We feed our chickens twice a day, give them fresh water when they need it, and clean their coop weekly. In exchange, they produce eggs every day, eggs that we eat, and share with friends, and feel a little bit smug about: We are masters of our urban farm. We eat locally. We tend these beautiful creatures and live in harmony with them. I can't quite say the chickens are our pets, not in the way our cat is our pet. Yet they are somehow part of the family, and so I sat in the waiting room, waiting to tell the vet about my listless chicken.

Others in the waiting room held parrots and cockatiels in elegant wire cages in their laps; I held my chicken in a cardboard cat carrier. My friend Patrick was visiting from Boston, and I'd dragged him along to the vet, claiming it would be an adventure. Patrick and I looked at each other and tried not to titter in this somber place where people brought their beloved pets, a place where we had brought a farm animal.
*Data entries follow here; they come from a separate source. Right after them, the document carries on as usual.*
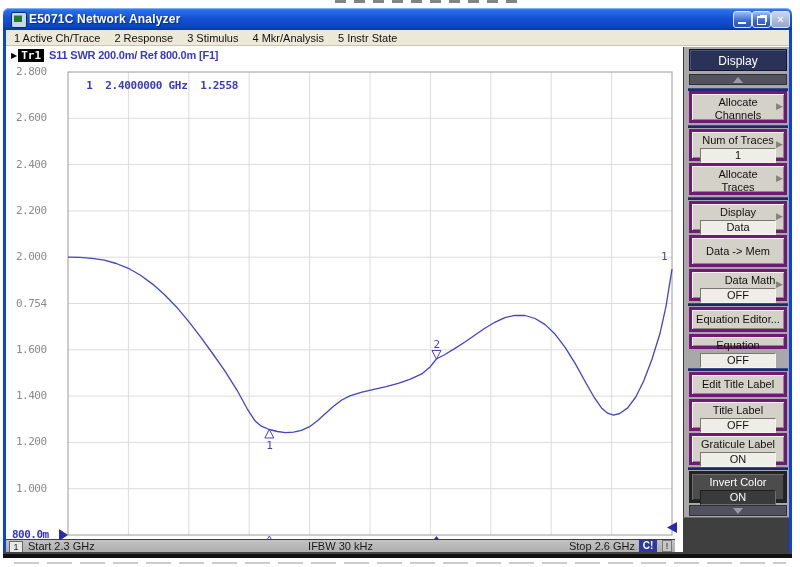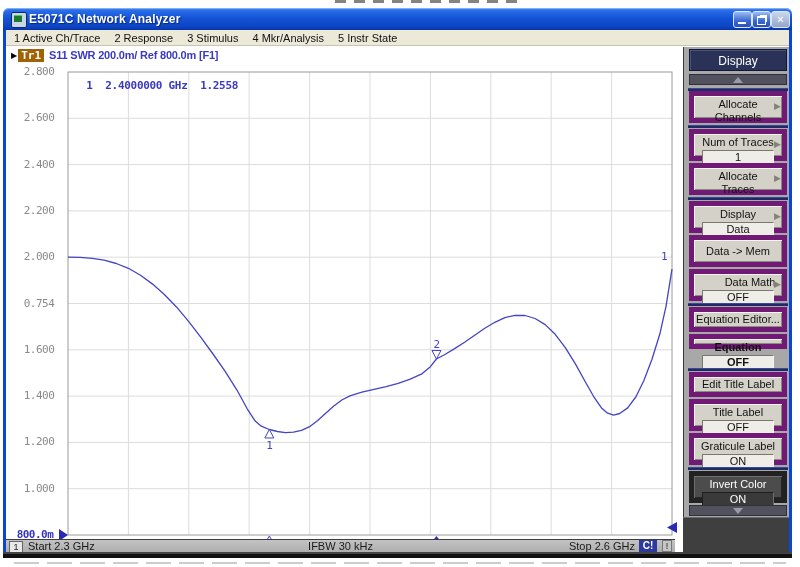"Tr1" .tr-badge { background: #a16207 -> #000000 }
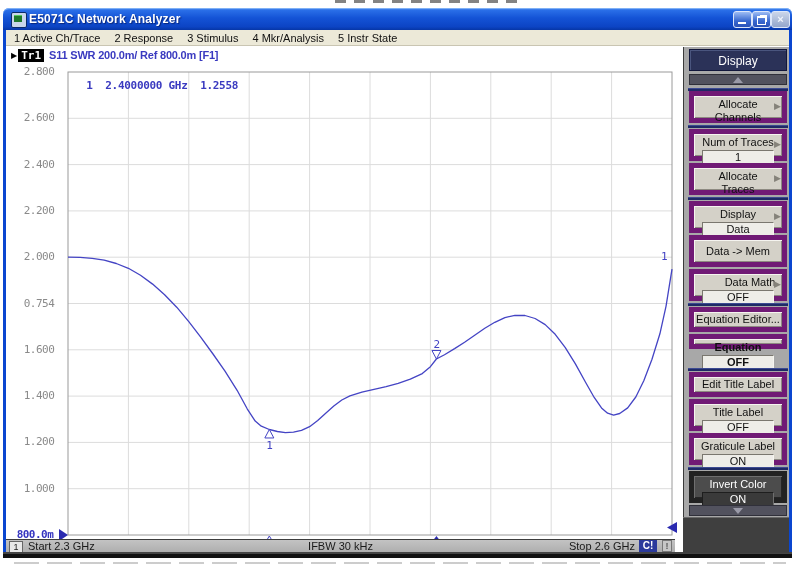"2.800" .ylabel { text-align: center -> left }
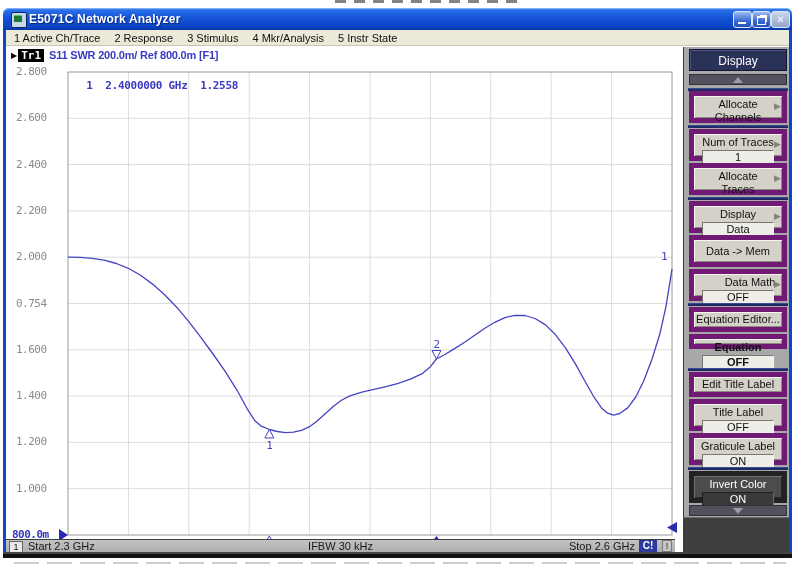"Allocate" .softkey { border: 5px solid #701a75 -> 3px solid #701a75 }
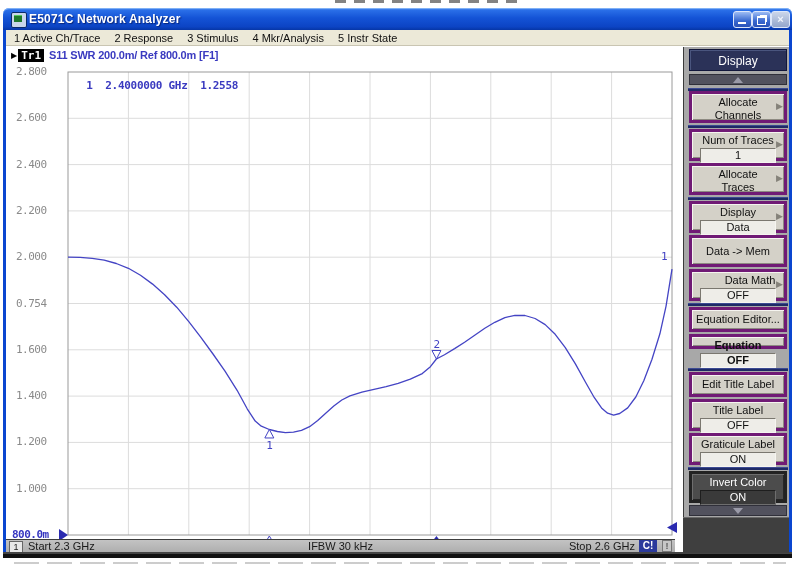"Equation" div.softkey { font-weight: bold -> none }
As we waited, a woman spoke to the vet about putting her parrot on Lupron. Lupron is used to treat many things in humans, most strikingly for halting puberty in transgender children. A transgender parrot. Patrick and I glanced at each other and couldn’t contain our nervous laughter any longer.

At last the vet brought us into an exam room. She asked somberly, "What seems to be the trouble with your chicken?" I bit the inside of my lip to keep from giggling. She examined Tallulah, listened to her small heart with a stethoscope, peered down her beak. She found nothing obviously wrong -- no impacted crop, no pasted vent, no broken bones -- and said that tests would be required for a diagnosis.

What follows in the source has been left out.